A Quick Look at the SUM() Function in DuckDB

One of the more commonly used aggregate functions in SQL databases is the sum() function, which provides an easy way to calculate the total sum of a numeric column. DuckDB is no exception.

In this article, we’ll explore how the sum() function works in DuckDB, along with some straightforward examples to demonstrate.

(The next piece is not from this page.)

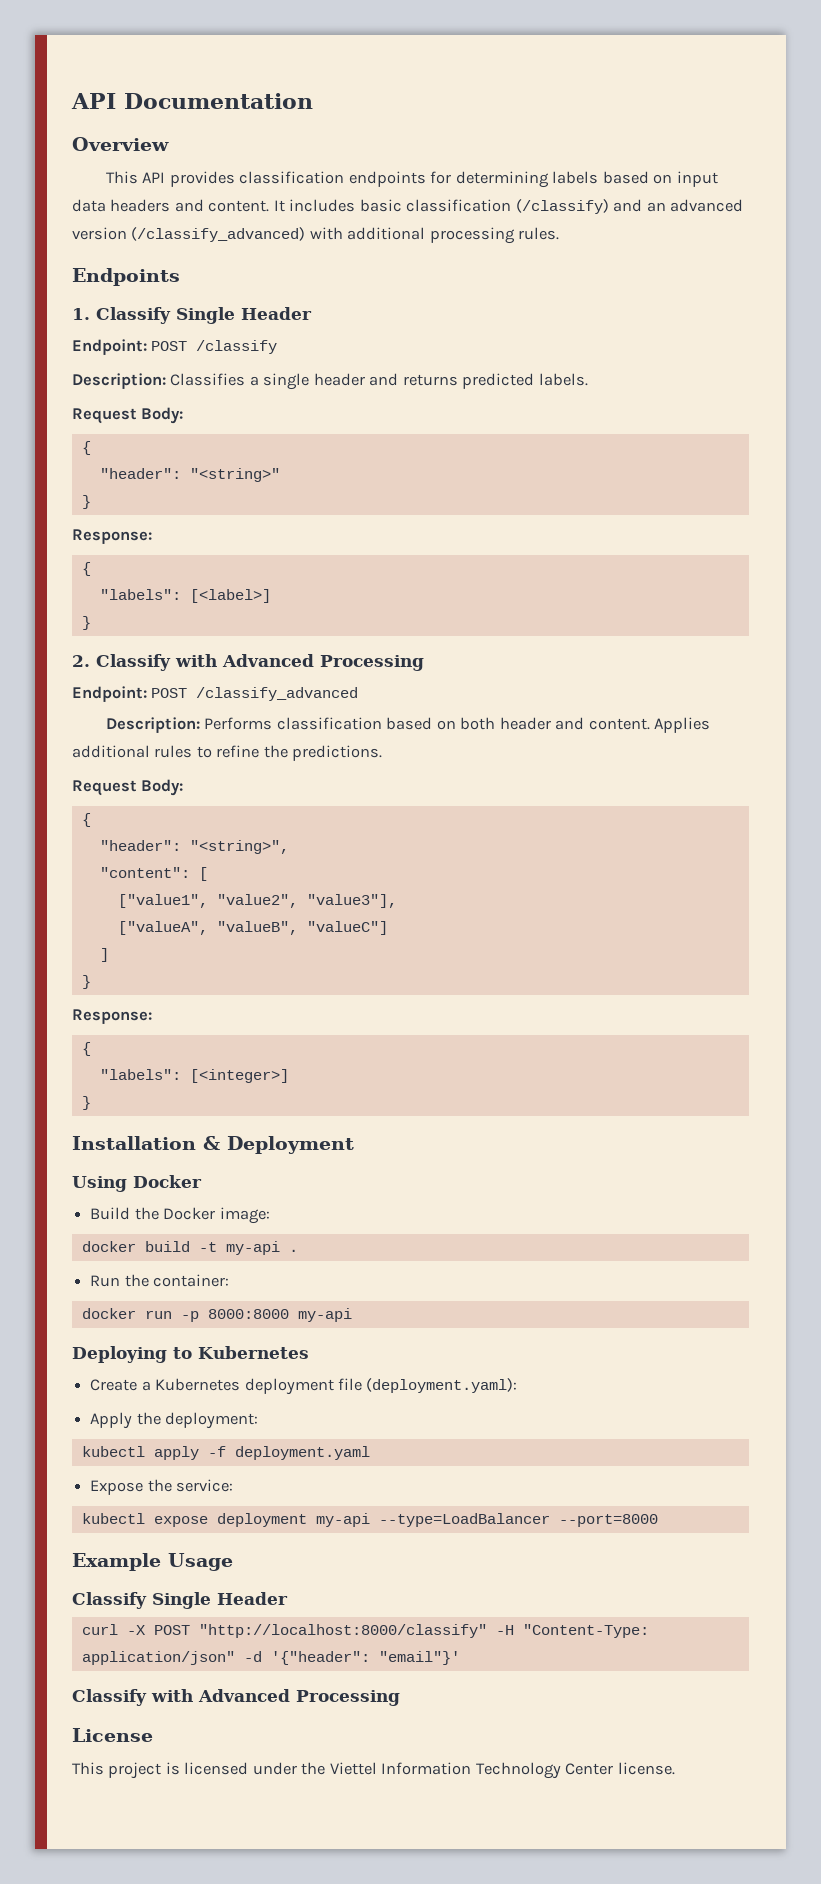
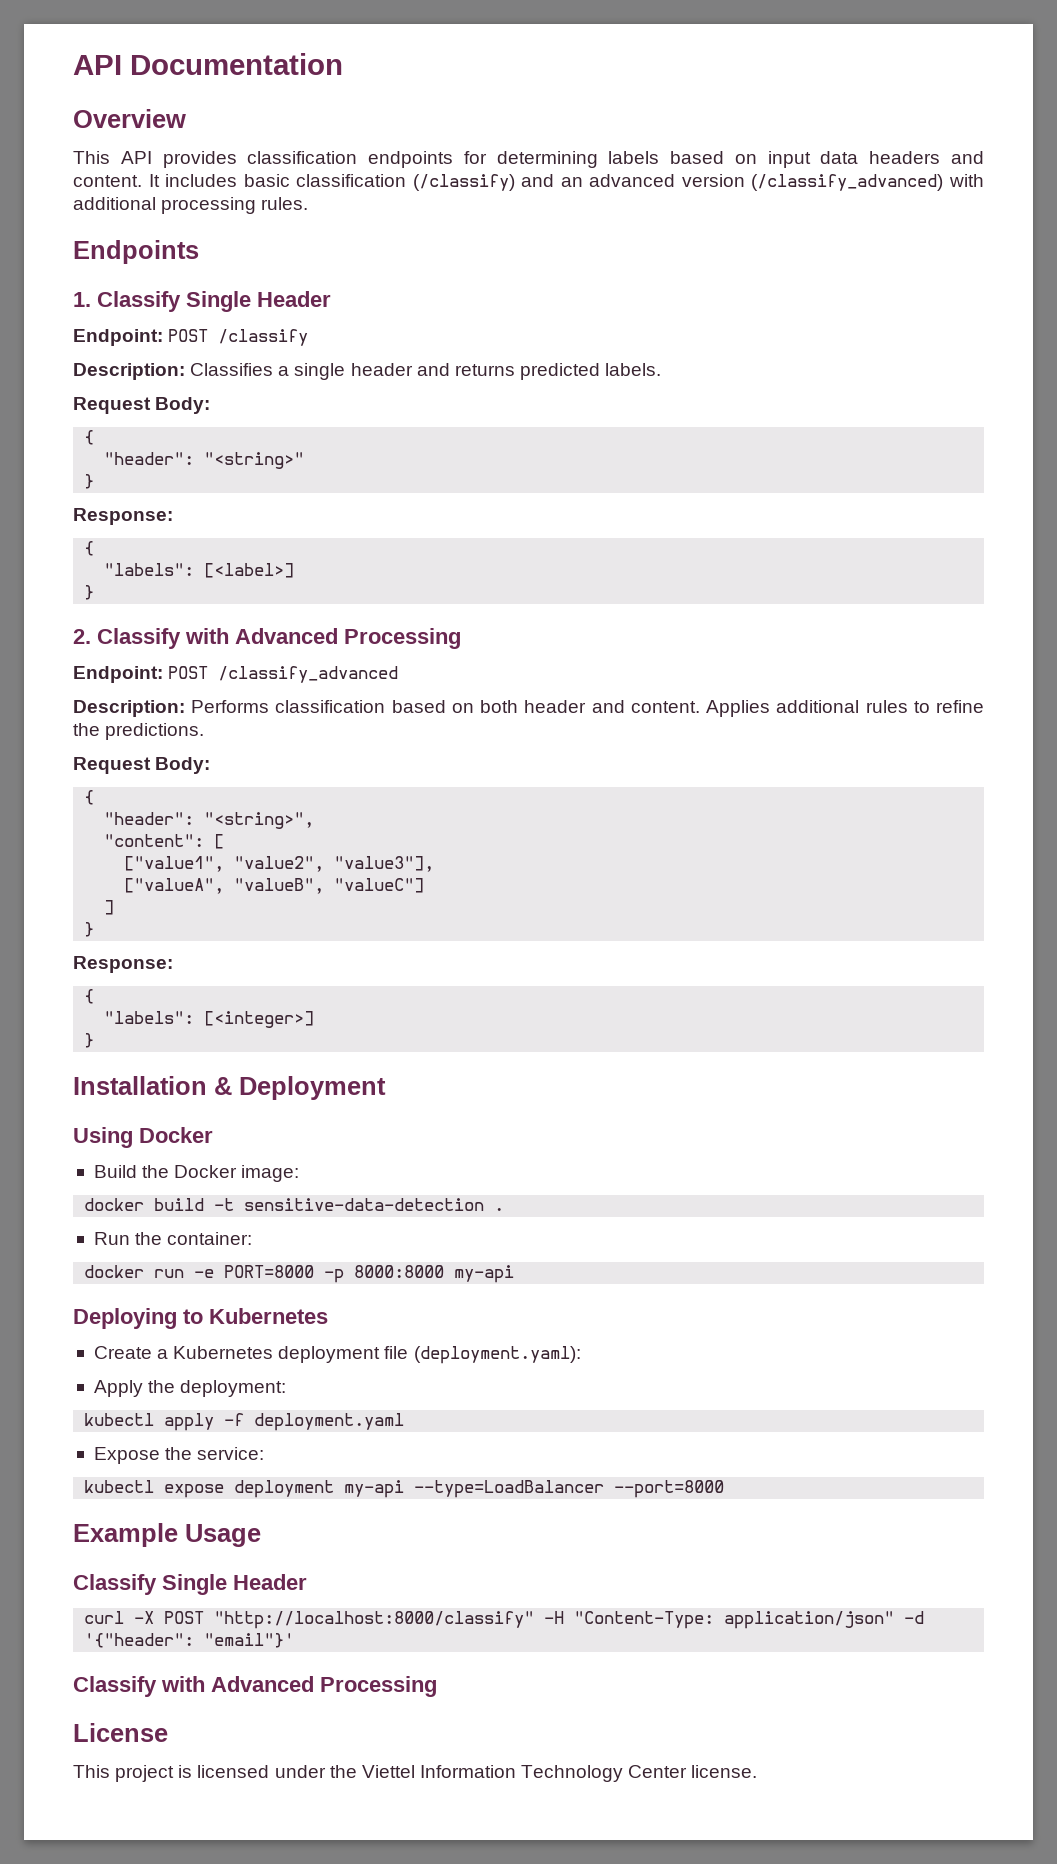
- docker build -t my-api .
+ docker build -t sensitive-data-detection .
- docker run -p 8000:8000 my-api
+ docker run -e PORT=8000 -p 8000:8000 my-api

What is the sum() Function?

The sum() function is an aggregate function that computes the total sum of a set of numeric values. It is often used in SQL queries to summarize data, such as calculating the total sales, revenue, or any other numeric metric across a dataset.

Syntax

The basic syntax of the sum() function is as follows:

sum(arg)

Where arg is the name of the column for which you want to calculate the sum.

Sample Data

Before diving into examples, let’s create a sample table and populate it with data. We’ll use a table named sales that stores information about sales transactions:

CREATE TABLE sales (
    id INTEGER,
    product_name VARCHAR,
    quantity INTEGER,
    price DECIMAL(10, 2)
);

INSERT INTO sales (id, product_name, quantity, price)
VALUES
    (1, 'Laptop', 2, 1200.00),
    (2, 'Smartphone', 5, 800.00),
    (3, 'Tablet', 3, 500.00),
    (4, 'Headphones', 10, 100.00),
    (5, 'Monitor', 4, 300.00);

Example 1: Basic Usage of sum()

This examples calculates the total number of products sold:

SELECT 
    sum(quantity) AS total_products_sold
FROM sales;

Result:

+---------------------+
| total_products_sold |
+---------------------+
| 24 |
+---------------------+

We simply passed the quantity column to the sum() function, and the function calculated the total for us.

The AS total_products_sold part is optional. It provides a meaningful name for the output column.

Example 2: Calculate Total Revenue

Let’s calculate the total revenue. To do this, we’ll multiply the quantity by the price for each row and then sum the results:

SELECT 
    sum(quantity * price) AS total_revenue
FROM sales;

Result:

+---------------+
| total_revenue |
+---------------+
| 10100.00 |
+---------------+

This query calculates the total revenue by multiplying the quantity and price for each product and then summing up the results.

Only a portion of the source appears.